Ambulance response times can be critical to how a patient recovers, especially in the case of serious injury or trauma.
A University of Exeter Data Science team have helped develop a tool that could modernise the way Ambulance Trusts predict and respond to demand, at a critical time for the NHS.
The team have worked with the South Western Ambulance NHS Foundation Trust (SWASFT), covering an area of 10,000 square miles and serving a population of more than 5.5 million, to develop and trial the model. Designed to be easily transferable to other services, the new tool could lead to a significant impact on the way that ambulance trusts manage demand if adopted nationally.
Ambulance response times can be critical to how a patient recovers, especially in the case of serious injury or trauma. Having accurate data to predict activity and being able to adapt resources to meet demand is vital.

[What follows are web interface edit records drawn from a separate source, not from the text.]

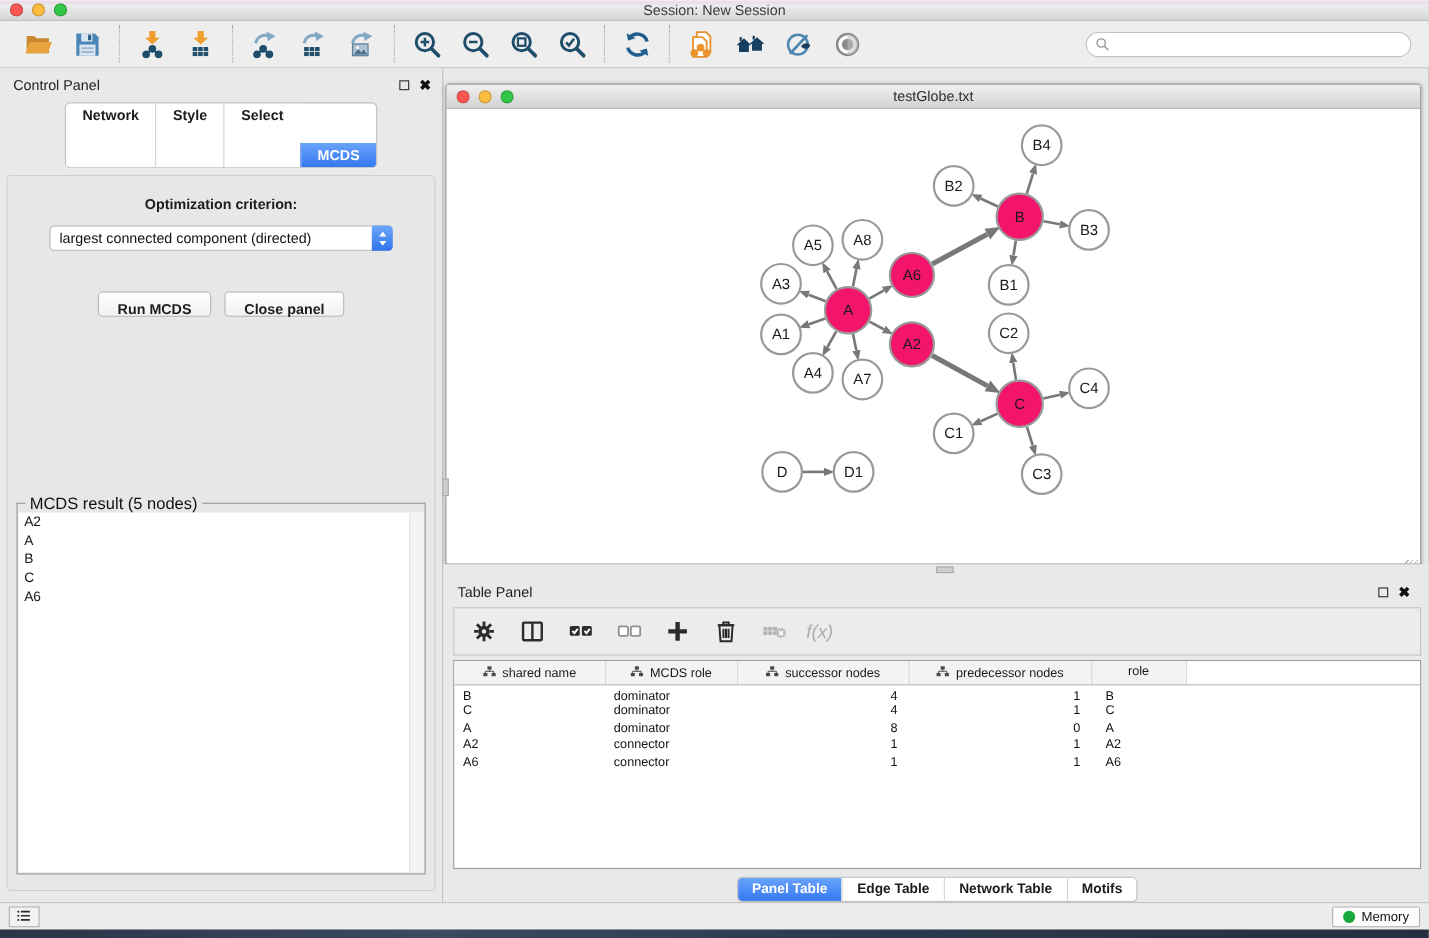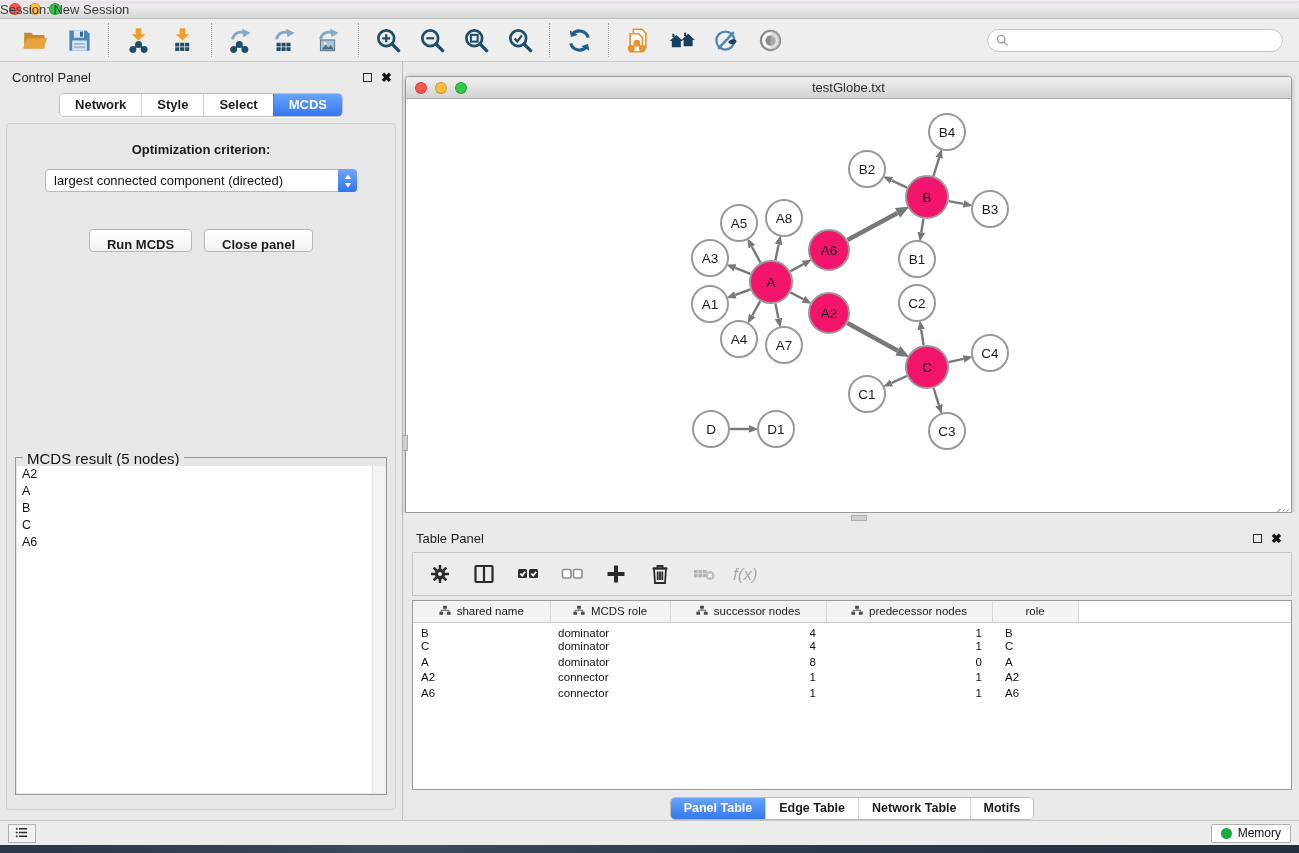--- a/index.html
+++ b/index.html
@@ -12,21 +12,21 @@
   
   .titlebar {
     position:absolute; left:0; top:0; width:1299px; height:19px;
     background:linear-gradient(#f5eef4 0%, #e9dde8 10%, #ececec 30%, #d6d6d6 100%);
     border-bottom:1px solid #b9b9b9; display:flex; align-items:center;
   }
   .lights { display:flex; gap:8px; margin-left:9px; }
   .light { width:12px; height:12px; border-radius:50%; border:1px solid rgba(0,0,0,.2); }
   .light.red{background:#fc5753}.light.yellow{background:#fdbc40}.light.green{background:#33c748}
   .titlebar .title {
-    position:absolute; left:0; right:0; text-align:left; font-size:13px; color:#3c3c3c;
+    position:absolute; left:0; right:0; text-align:center; font-size:13px; color:#3c3c3c;
   }
   
   .toolbar {
     position:absolute; left:0; top:19px; width:1299px; height:43px;
     background:#eeeeee; border-bottom:1px solid #c9c9c9;
     display:flex; align-items:center; padding:0 8px;
   }
   .tb-group { display:flex; align-items:center; gap:6px; padding:0 8px; }
   .tb-sep { width:1px; height:34px; border-left:1px dotted #a5a5a5; margin:0 2px; }
   .tb-btn { width:38px; height:34px; display:flex; align-items:center; justify-content:center; border-radius:4px; cursor:default; }
@@ -47,21 +47,21 @@
   }
   .panel-head { display:flex; align-items:center; padding:8px 10px 4px 12px; }
   .panel-head .p-title { font-size:13px; color:#1d1d1d; }
   .panel-ctrls { margin-left:auto; display:flex; align-items:center; gap:9px; }
   .float-box { width:9px; height:9px; border:1.5px solid #2b2b2b; display:inline-block; }
   .close-x { font-size:13px; font-weight:bold; color:#111; line-height:10px; }
   .seg-tabs { display:flex; justify-content:center; margin:4px 0 0 0; }
   .seg-group { display:inline-flex; border:1px solid #bdbdbd; border-radius:5px; overflow:hidden; background:#fff; box-shadow:0 1px 0 rgba(255,255,255,.7); }
   .seg-tab { padding:3px 15px 4px; font-size:13px; font-weight:bold; color:#1c1c1c; background:#fff; border-left:1px solid #d4d4d4; cursor:default; }
   .seg-tab:first-child { border-left:none; }
-  .seg-tab.selected { background:linear-gradient(#69a3f9, #3478f2); color:#fff; border-left-color:#3d7be8; }
+  .seg-tab.selected { background:linear-gradient(#69a3f9, #3478f2); color:#fff; border-left-color:#3d7be8;margin-top:36px; }
   .tab-pane {
     flex:1; margin:6px 6px 10px 6px; border:1px solid #cfcfcf; border-radius:4px;
     background:#e7e7e7; display:flex; flex-direction:column; align-items:center; padding-top:18px;
   }
   .opt-label { font-size:13px; font-weight:bold; color:#1c1c1c; }
   .criterion {
     margin-top:12px; width:312px; height:23px; background:#fff; border:1px solid #b7b7b7;
     border-radius:4px; display:flex; align-items:center; position:relative; cursor:default;
   }
   .criterion .val { flex:1; font-size:13px; color:#111; padding-left:8px; white-space:nowrap; }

The new model, which aims to improve the way that Trusts collect and analyse data, makes it possible to anticipate the number of daily calls requiring the dispatch of ambulances, as well as the means to forecast demand over an entire year.
Our Operational Research and Data Science Team, PenCHORD, developed a bespoke forecasting model, capable of predicting Call, Incident and Response data by hour for a period of up to 6 weeks or daily over 365 days. The Forecasting & Capacity Planning Team at SWASFT then used Python and SQL computer modelling software to convert the forecast models into useable rota patterns. The project has resulted in a fully automated, accurate and safe demand-led resourcing model.
SWASFT provide emergency medical services to the South West region which includes large urban areas as well as an extensive rural spread. Populations can swell as visitor numbers create local fluctuations and the service can receive an average of 2300 calls per day requiring the dispatch of ambulances. By using the model to forecast weekly demand, SWASFT are able to manage expected demand in line with these fluctuations, as well as to plan staffing in both the short and longer term.
Professor Thomas Monks, an Associate Professor of Health Data Science at the University of Exeter, worked with our colleague Senior Research Fellow in Applied Healthcare Modelling and Data Science Dr Michael Allen, alongside Lucy Collins, Capacity Planning Analyst, and Andrew Mayne, Data Scientist & Forecasting Manager, at SWASFT to develop the model.
Andrew said: "SWASFT has ambitions to implement a Demand-Led Resourcing model that will improve our ability to react to patients' needs in real time. We approached PenCHORD as experts in healthcare modelling to identify a forecasting technique that would meet the needs of the business. We have continued our partnership by building a bespoke demand-led resourcing model for pre hospital care that is a one stop solution from forecast to rota. The work has been extremely successful and has expedited and embedded Data Science at SWASFT."
Professor Monks said: "This was an exciting collaborative project where we've seen early research translation and impact within the NHS. SWASFT have built up a strong forward-looking data science team and are perfectly placed within the NHS to exploit exciting data-driven methods to support their logistics, operations, and service users. Working with them, we've already been able to validate our findings in other areas of the UK. The team followed a rigorous, open science approach based on the Turing Way, allowing for end-to-end reproducibility and replication of our study findings."